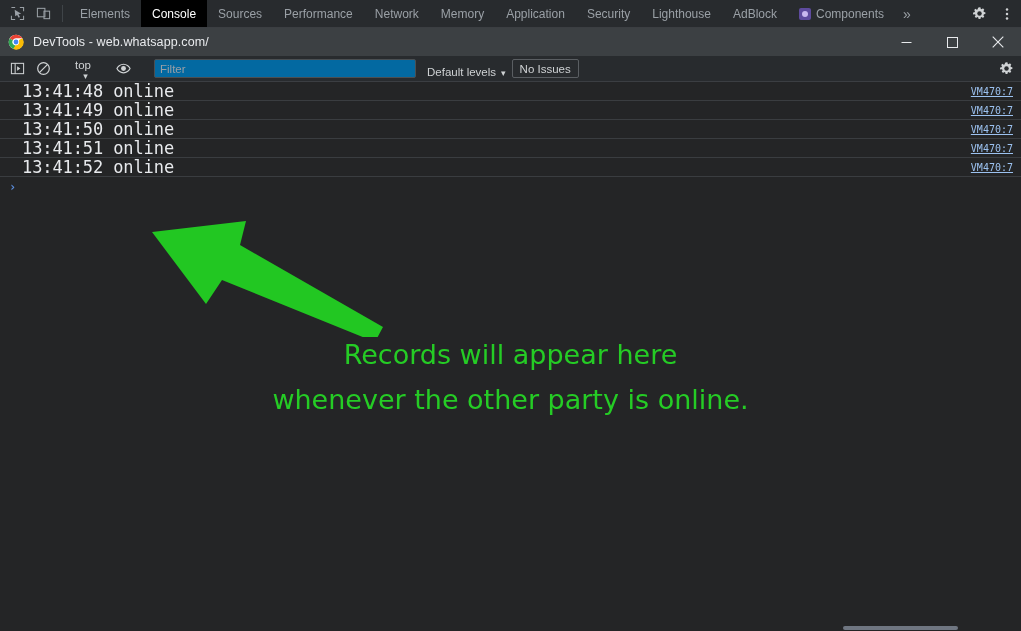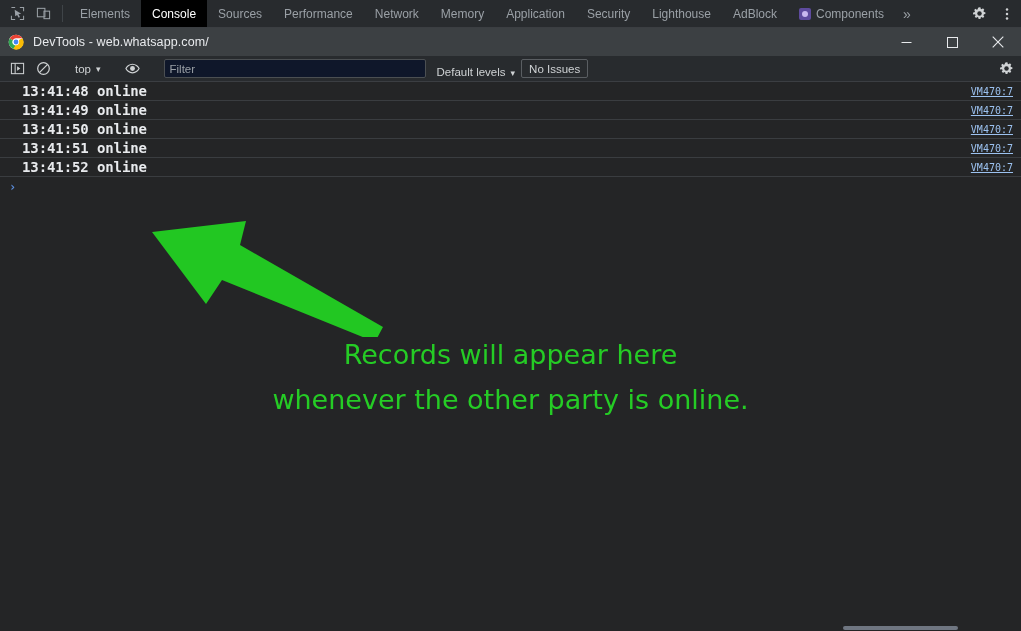"top" .ctx-select { flex-direction: none -> column }
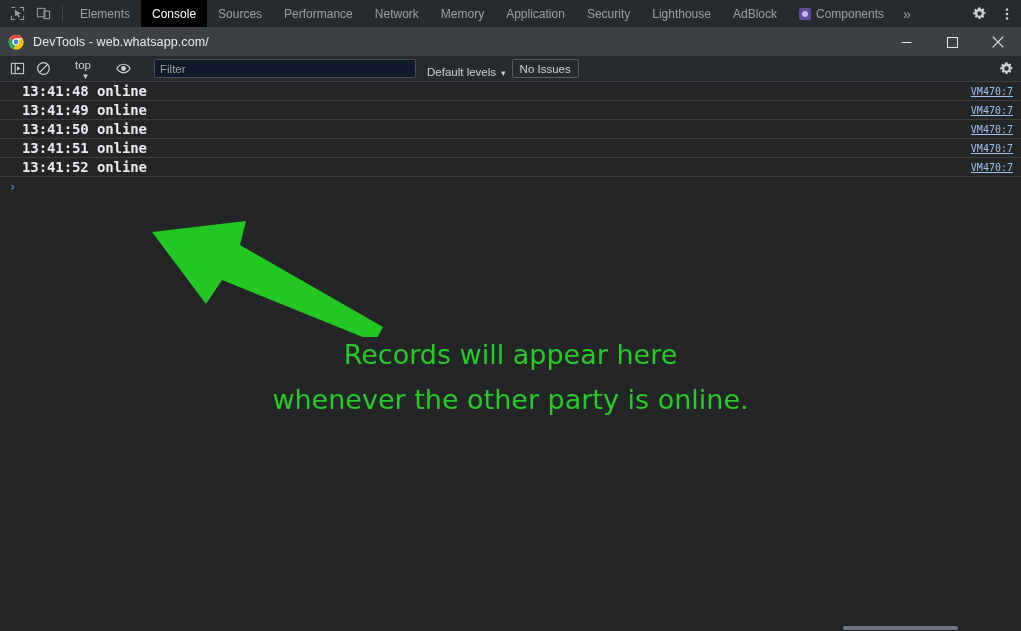"Filter" #filter-input { background: #0f172a -> #0369a1 }
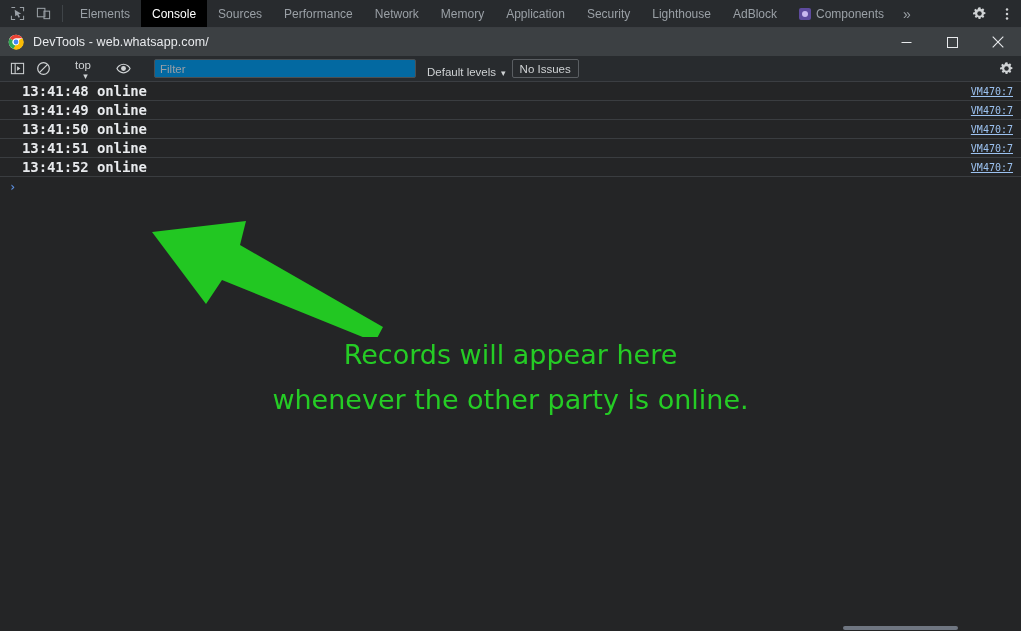"13:41:48 online" .log-row .msg { font-size: 14px -> 17px; font-weight: bold -> normal }
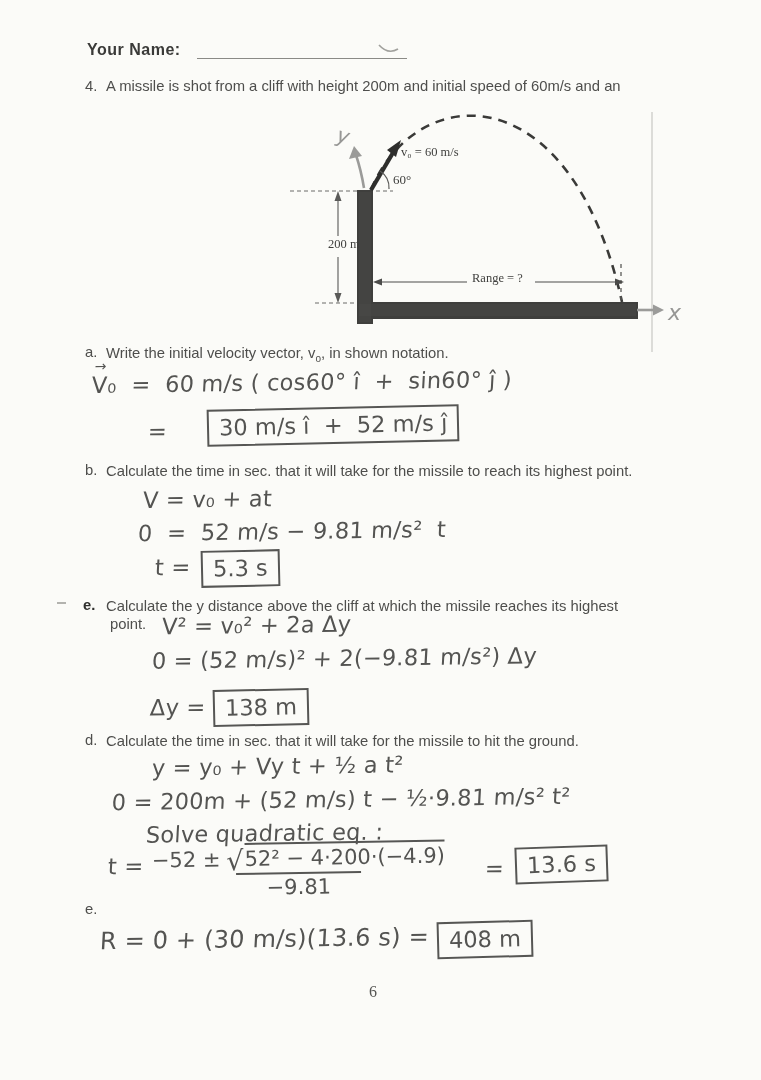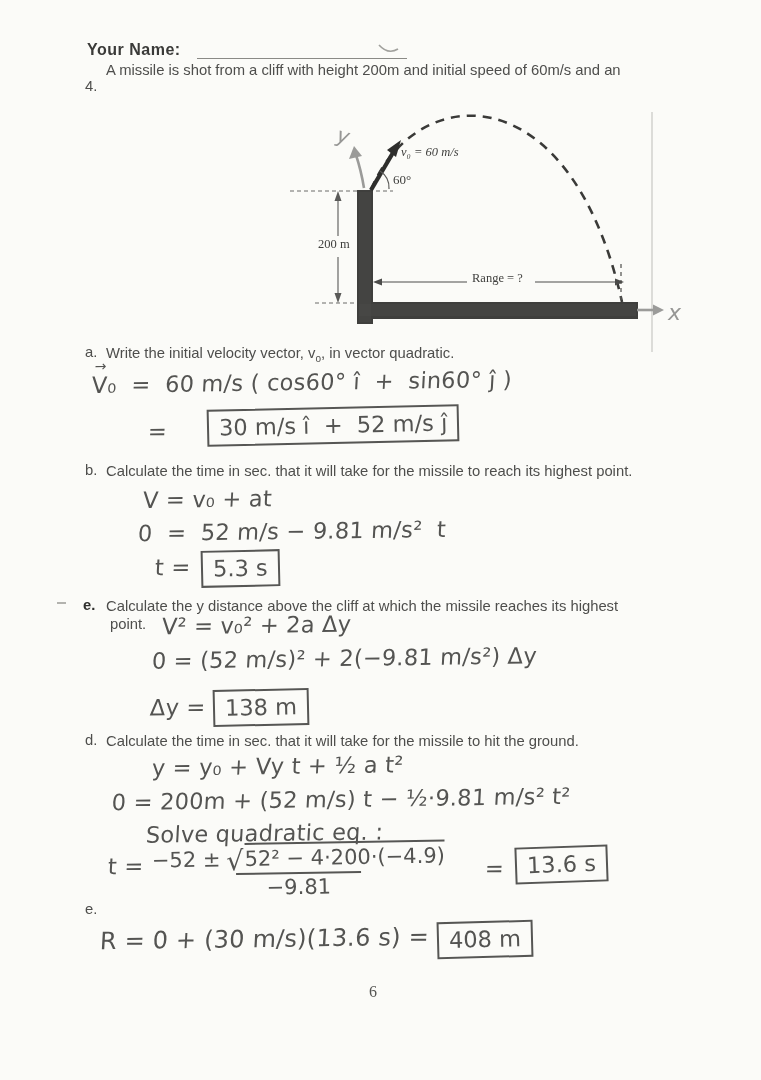"A missile is shot from" div.printed { top: 61px -> 77px }
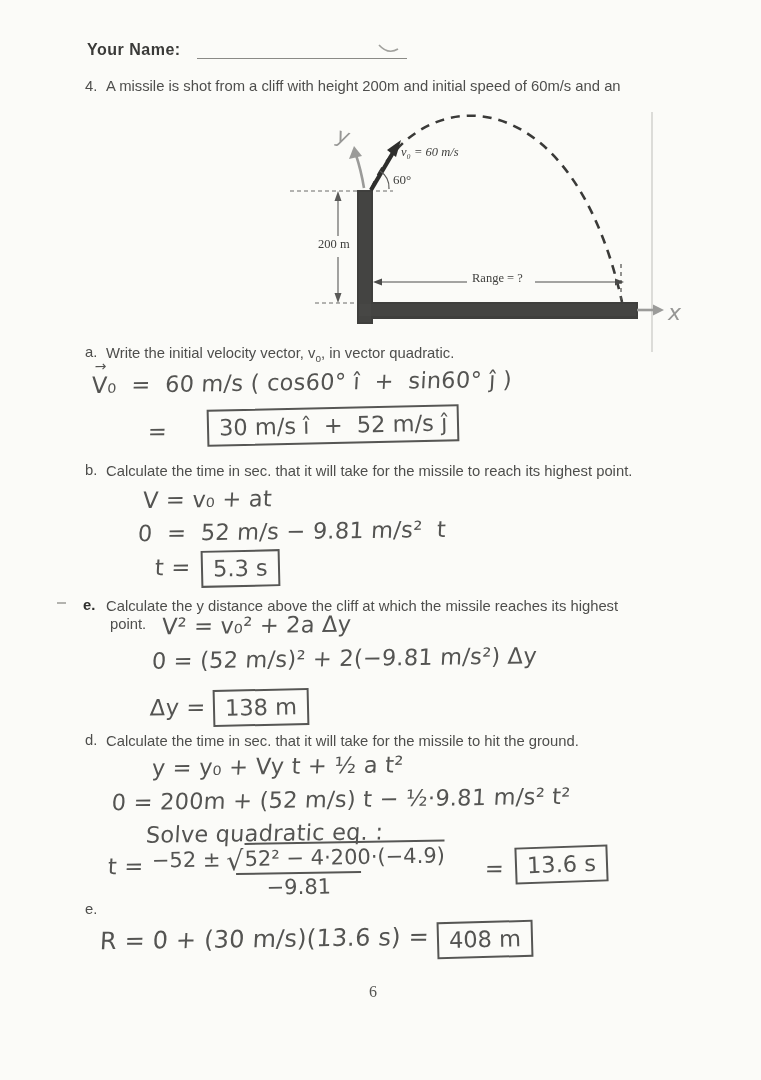"v₀ = 60 m/s" div.dlabel { font-style: italic -> none }
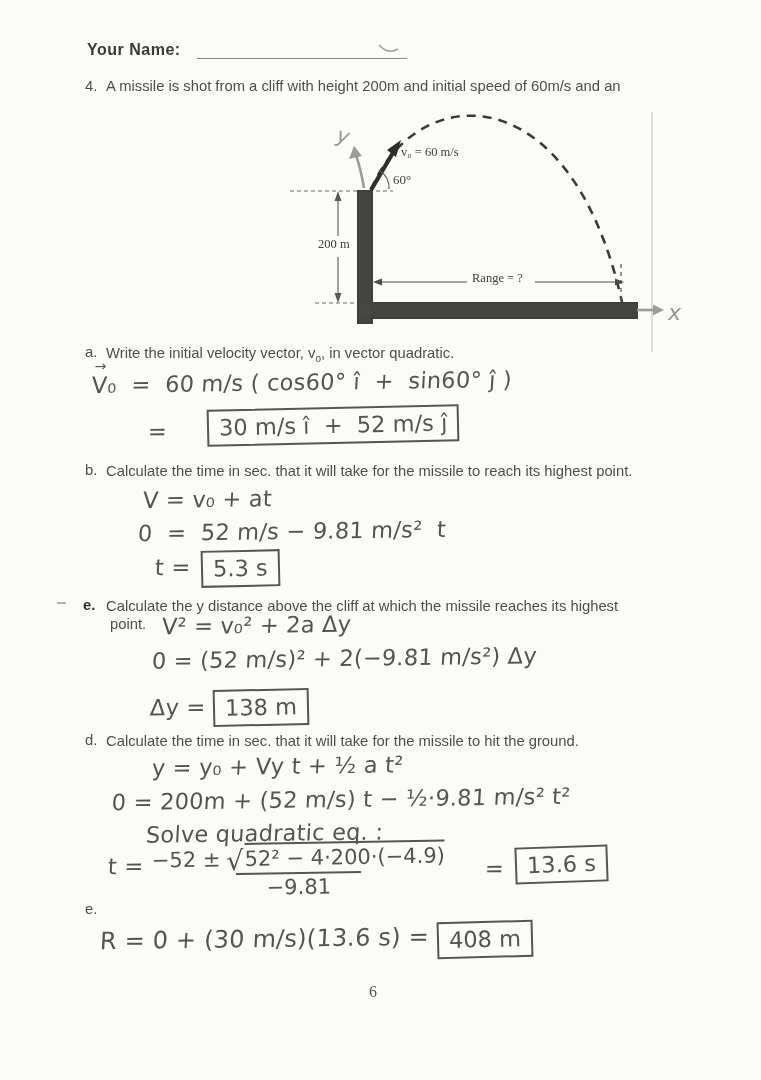"200 m" div.dlabel { left: 38px -> 48px }
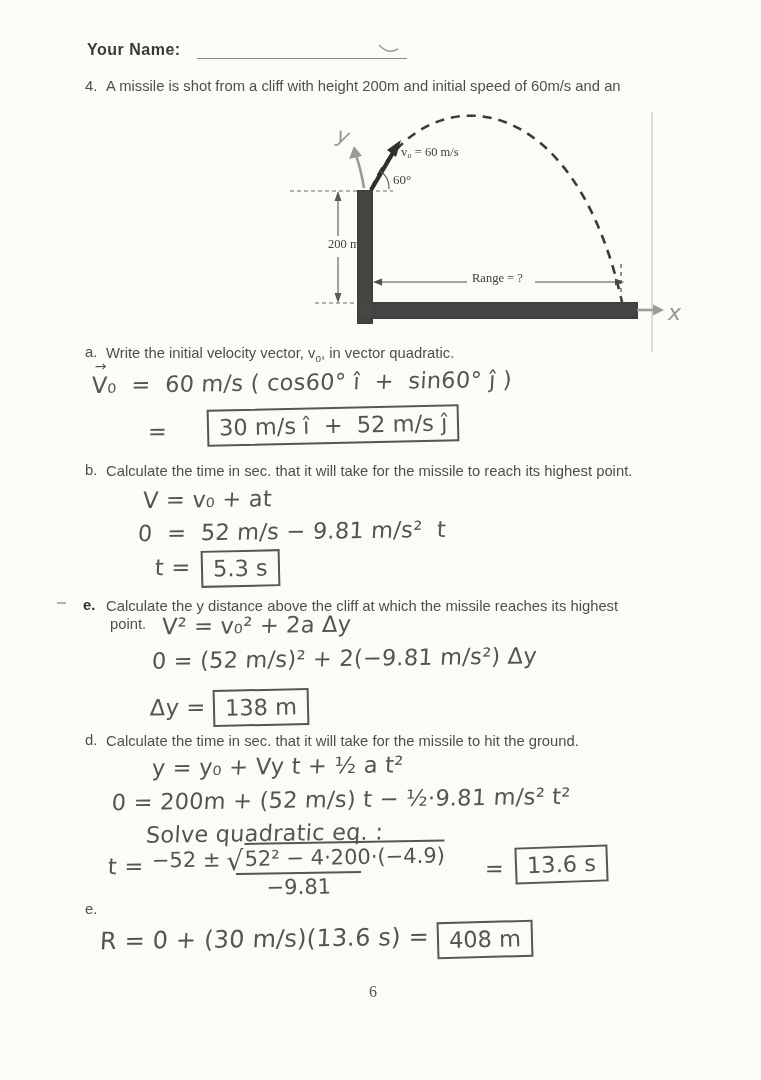", in vector quadratic." span { text: vector quadratic -> shown notation }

◆ ◆ ◆

**WHAT YOU ARE ASKED TO DO**
An exact copy of the listing above is to be set down, with no pictures in it.

**SOLUTION TO THE PROBLEM**
"top" .ctx-select { flex-direction: none -> column }
"Filter" #filter-input { background: #0f172a -> #0369a1 }
"13:41:48 online" .log-row .msg { font-size: 14px -> 17px; font-weight: bold -> normal }
"A missile is shot from" div.printed { top: 61px -> 77px }
"v₀ = 60 m/s" div.dlabel { font-style: italic -> none }
"200 m" div.dlabel { left: 38px -> 48px }
", in vector quadratic." span { text: vector quadratic -> shown notation }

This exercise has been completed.